X

Open-source traffic is way up in 2008

Venture investing may be down, but the ideas around commercializing open source continue to bubble up.

Matt Asay Contributing Writer
Matt Asay is a veteran technology columnist who has written for CNET, ReadWrite, and other tech media. Asay has also held a variety of executive roles with leading mobile and big data software companies.
Matt Asay

Just when I think we've tapped out all possible open-source business opportunities, I hear of another open-source start-up. Or several.

This past week I've heard of a few new ones, or of others that have been around for a while but have yet to take venture money. Reductive Labs (puppet project), Cilk Arts, RiverMuse, and Watircraft are a few that I can mention publicly, but there are several more that are still in stealth. In two cases, a business hasn't been formed but some very interesting ideas are being kicked around.

Open-source venture investing may be down this past quarter, but the ideas around commercializing open source continue to bubble up.

It's not a great time to be launching a new venture, unless you've got an idea that is long on product, short on sales and marketing costs, and inexpensive to manage. You know, an open-source venture.
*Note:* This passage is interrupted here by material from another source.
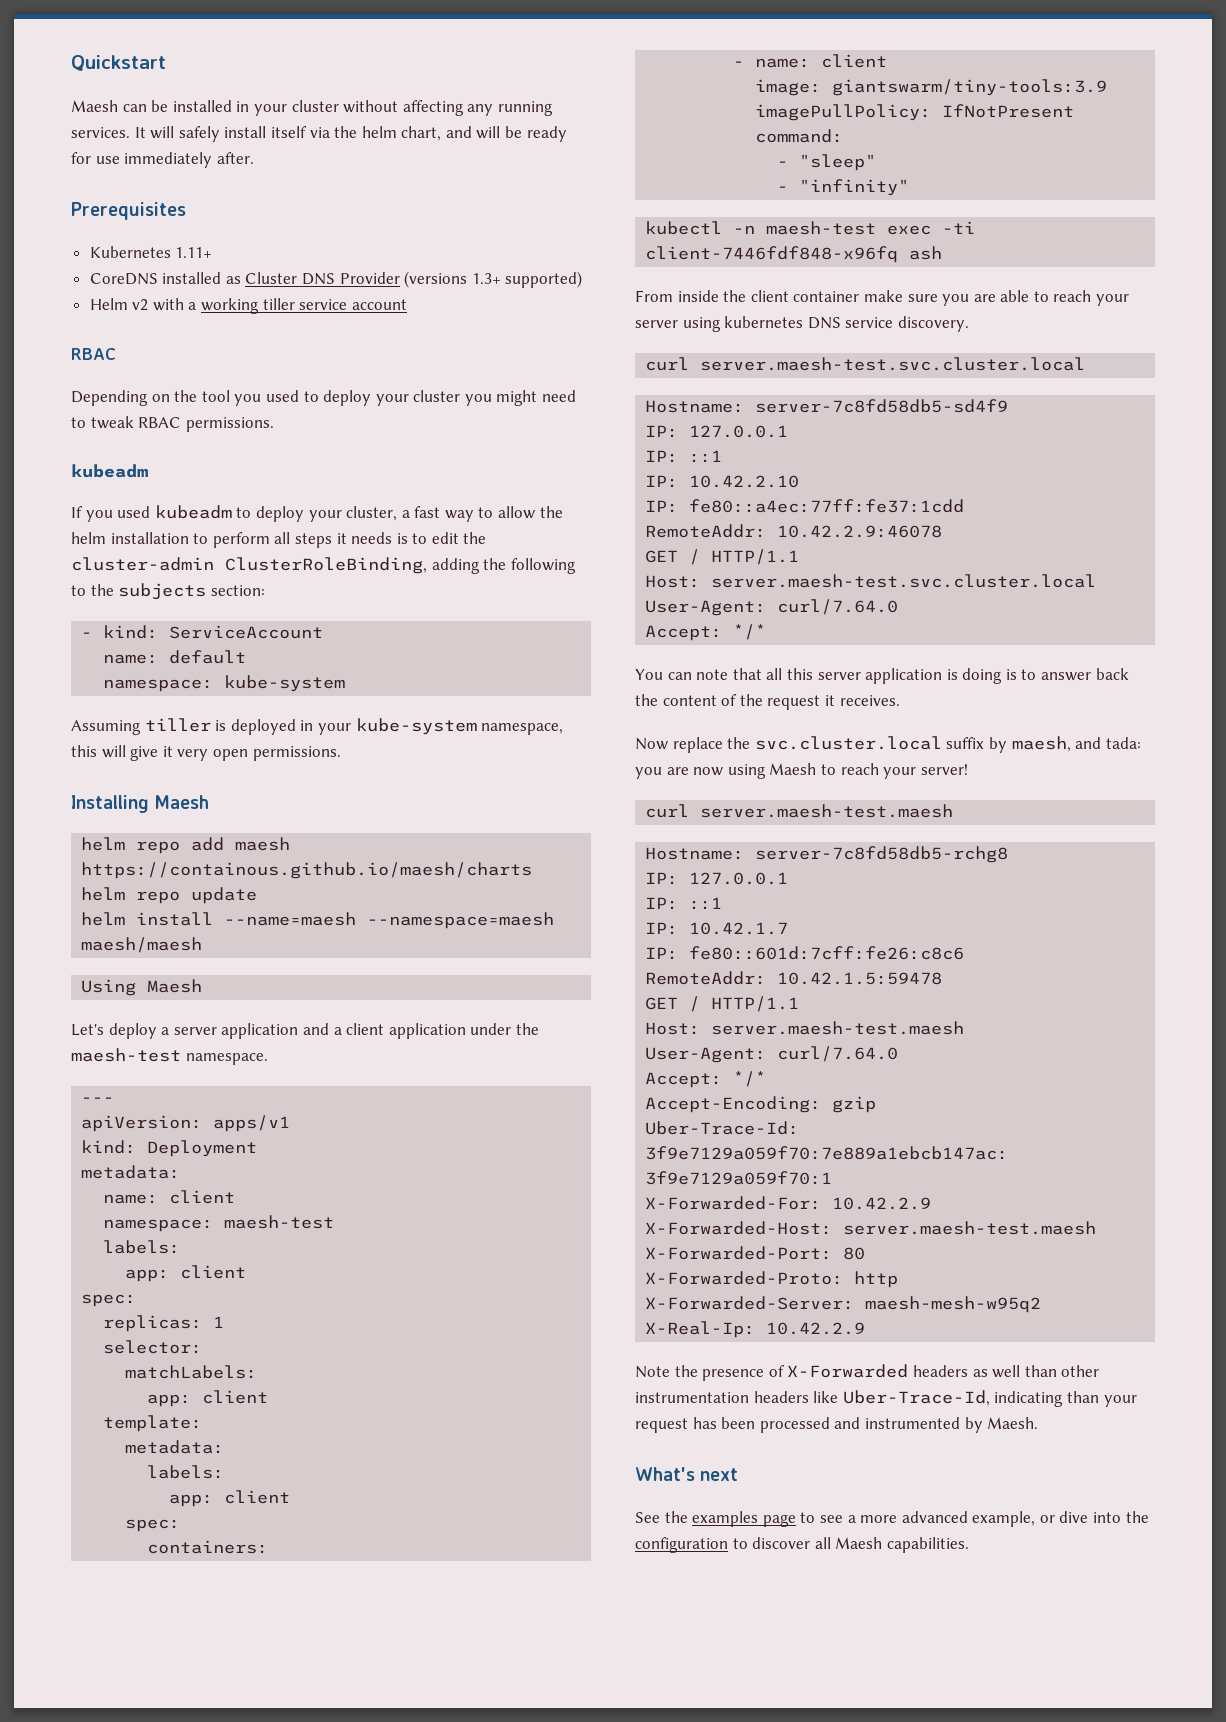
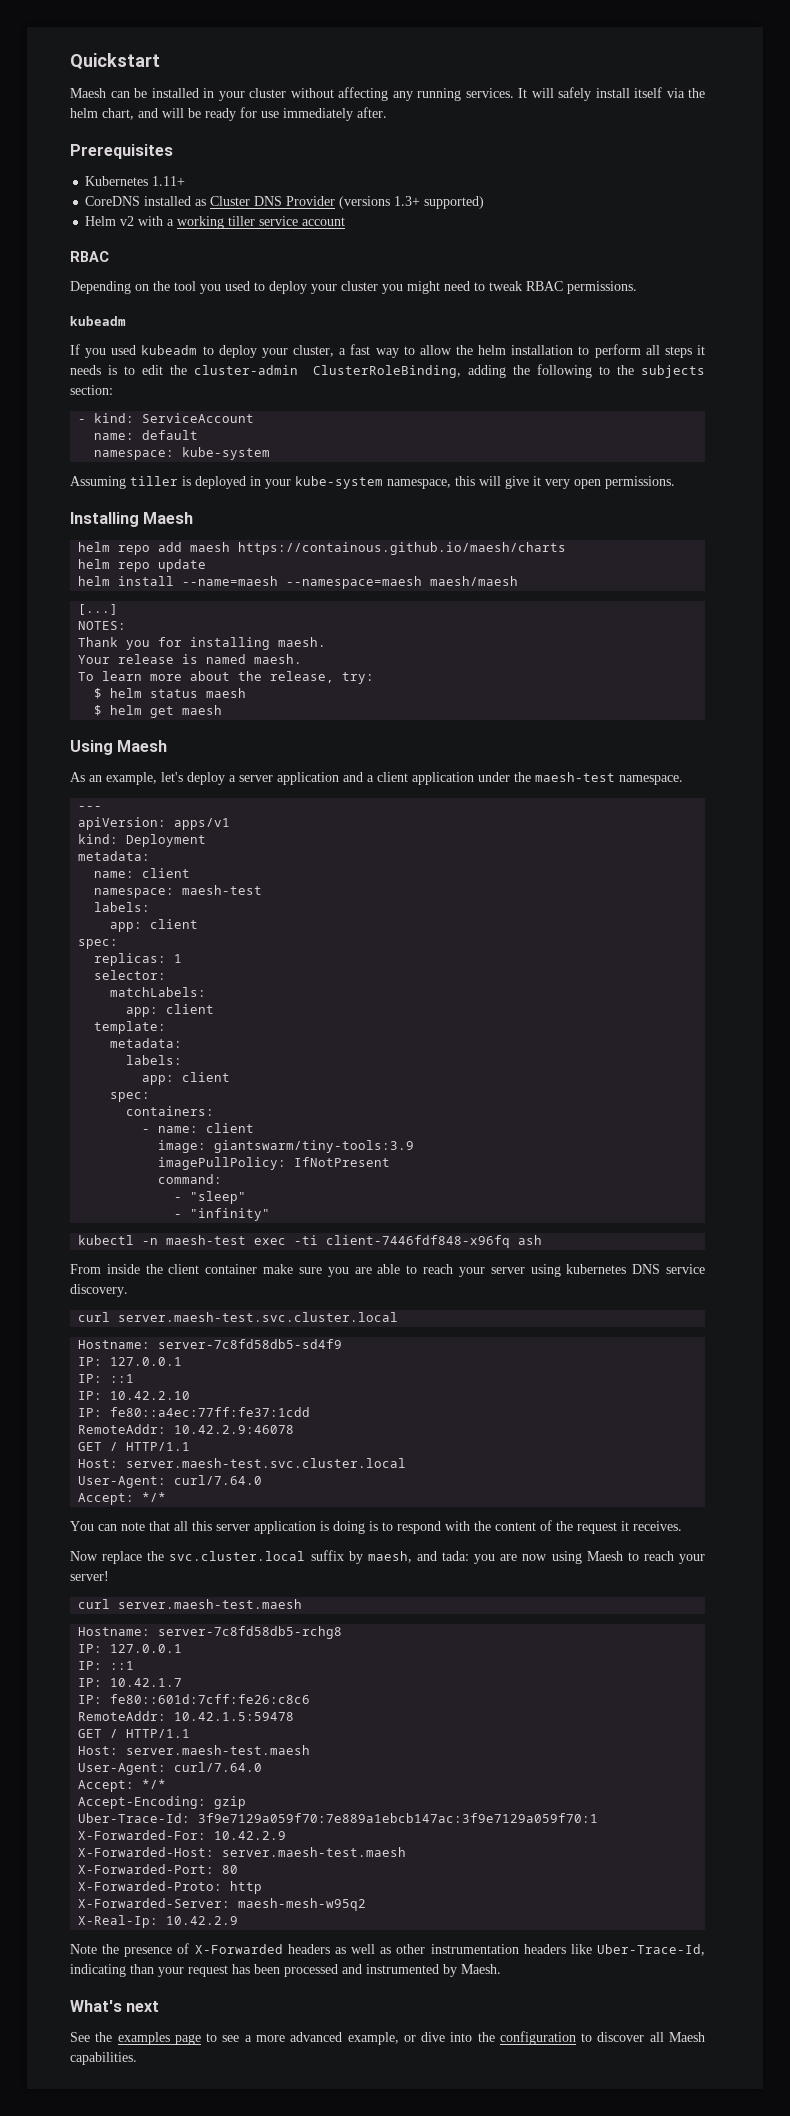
[81,979,203,996] [71,1024,104,1036] Using Maesh // Let's -> [78,604,119,615] [78,621,127,630] [78,637,327,650] [78,654,303,664] [78,671,375,684] [94,688,247,699] [94,705,223,718] [70,740,168,755] [70,772,183,785] [...] // NOTES: // Thank you for installing maesh. // Your release is named maesh. // To learn more about the release, try: // $ helm status maesh // $ helm get maesh // Using Maesh // As an example, let's
[1041,668,1129,681] answer back -> [397,1521,470,1534] respond with
[1024,1365,1057,1377] than -> [380,1947,392,1954] as

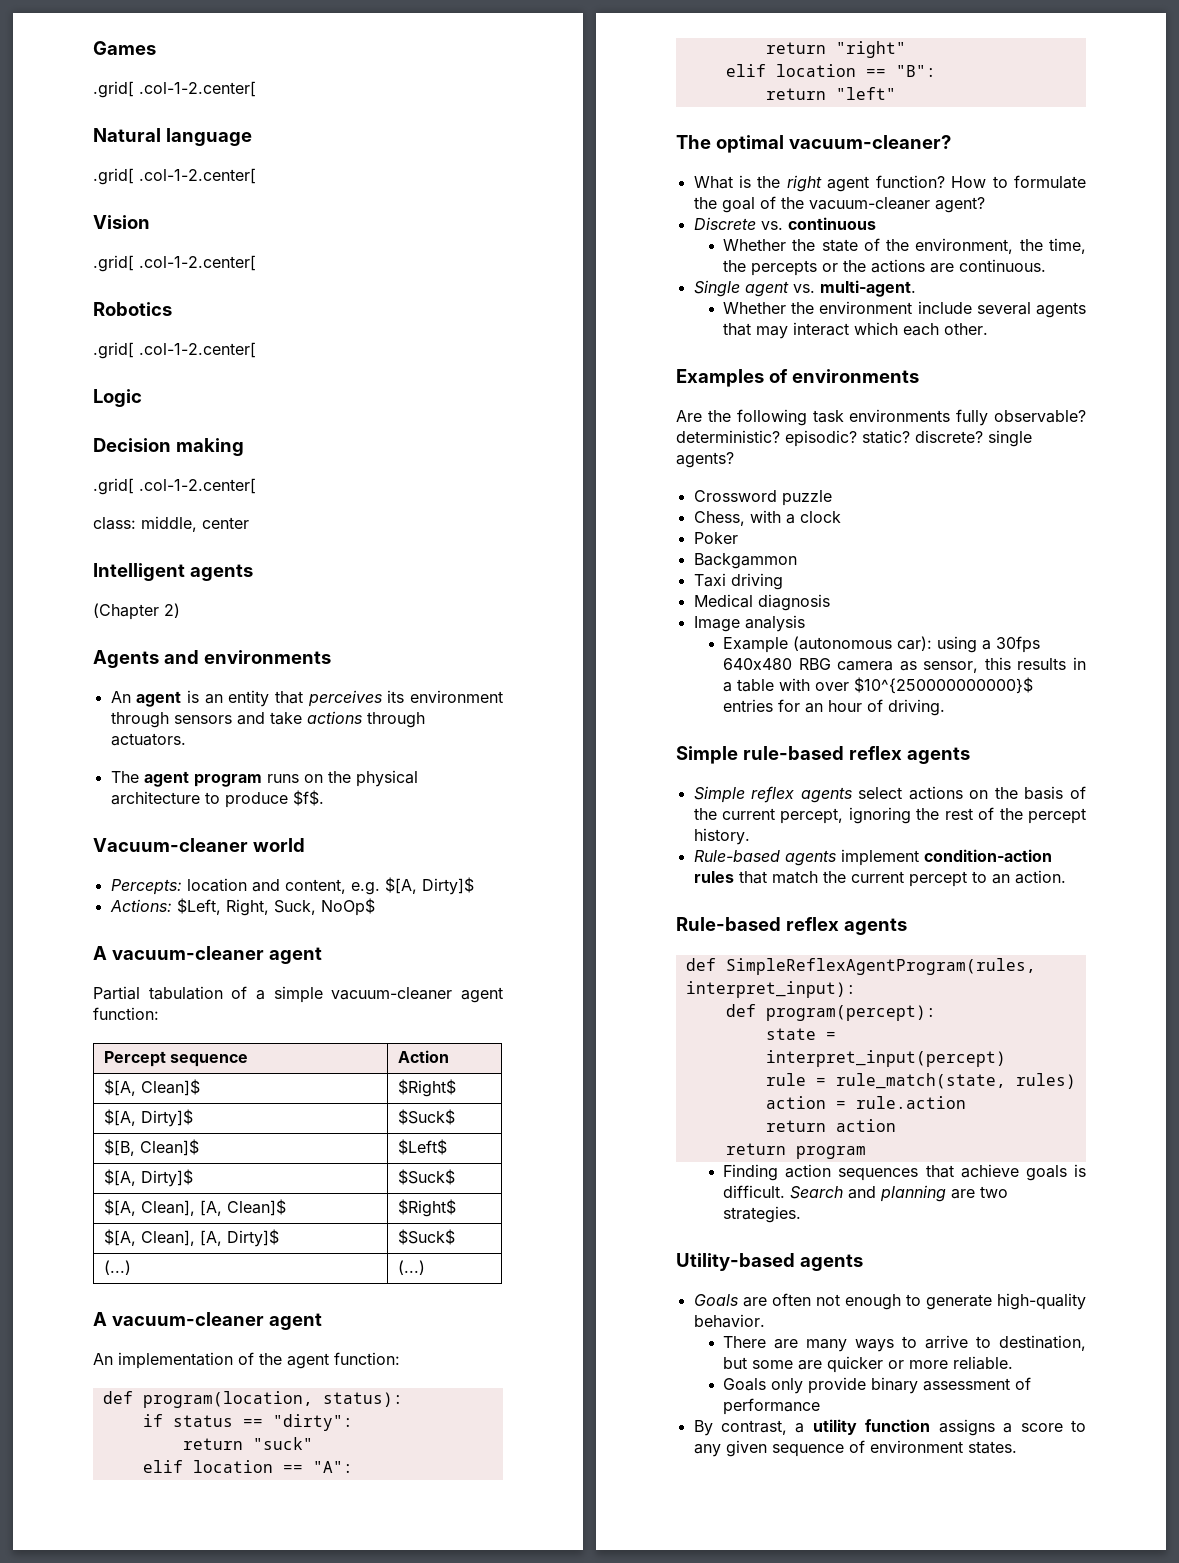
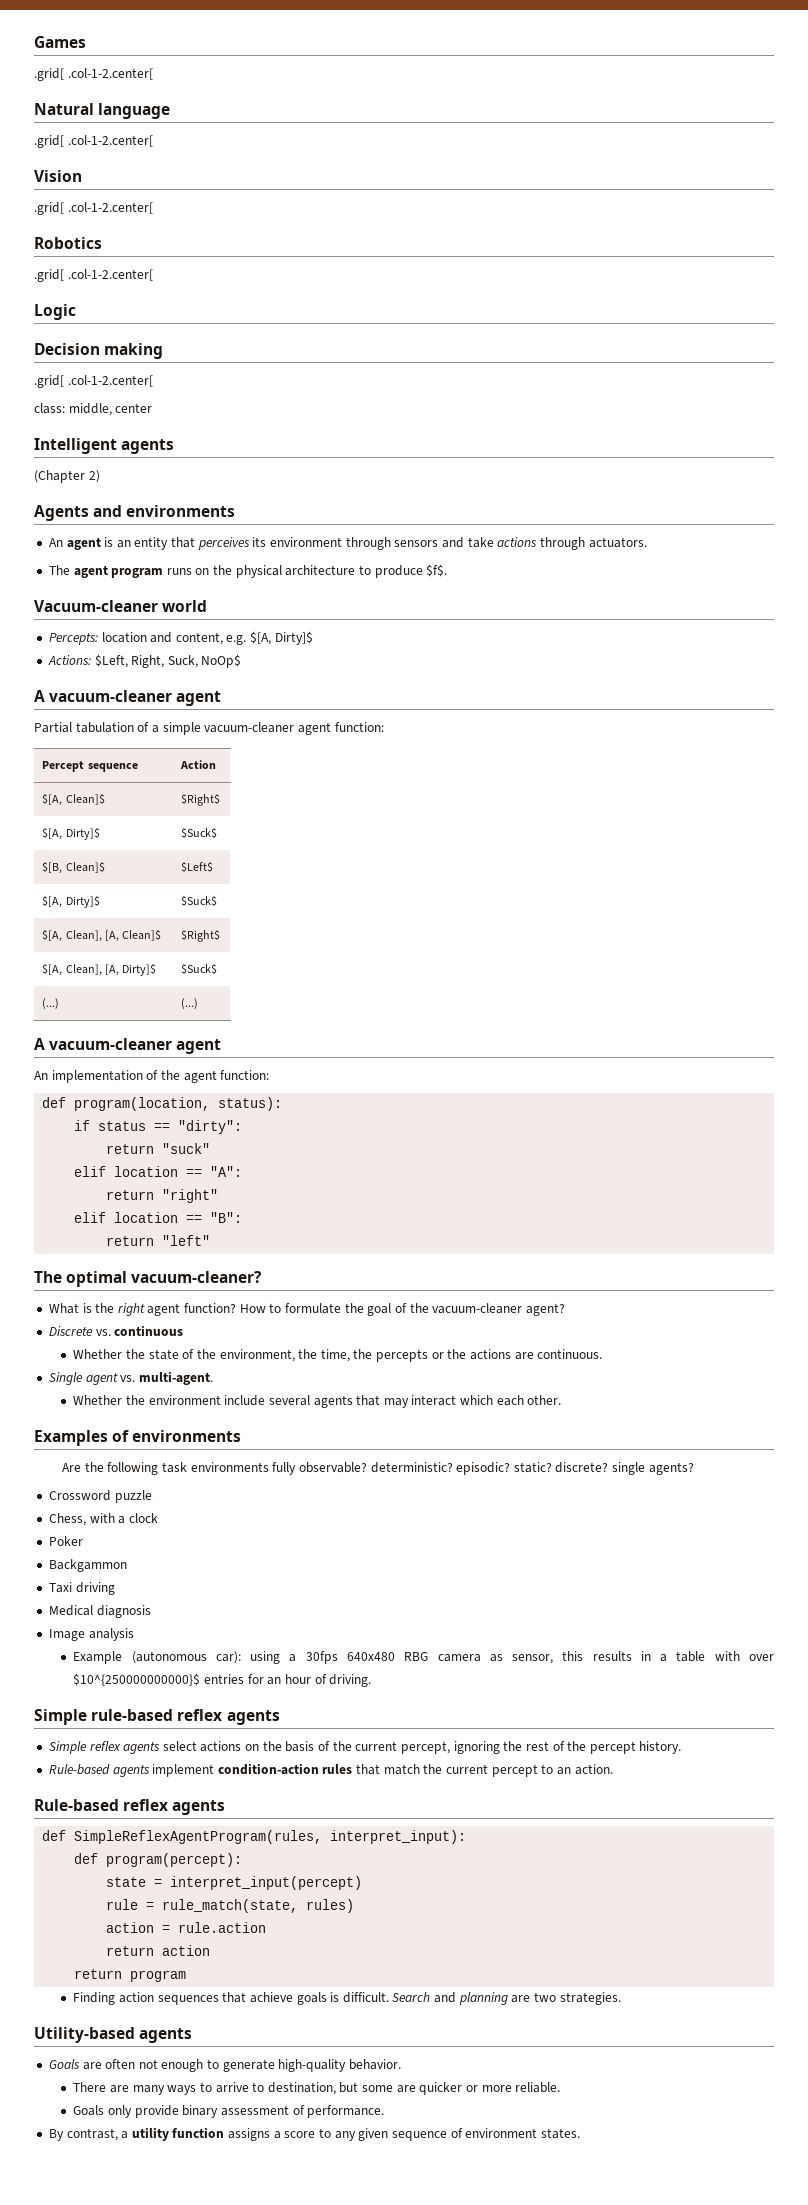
[723,1398,821,1415] performance -> [307,2105,385,2118] performance.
Not that money needs to be involved. Sourceforge currently holds over 180,000 open-source projects, up from 168,470 projects in February 2008, and Microsoft's CodePlex, Google Code, and other repositories hold tens of thousands more projects, each also gaining new open-source projects this year.

In fact, traffic to each of these open-source project sites is up considerably in the past year:

Open-source Project Site Visitors Compete.com

No, it's not a great economy, but yes, open source stands to benefit. The traffic is increasing to open-source sites. Will the money?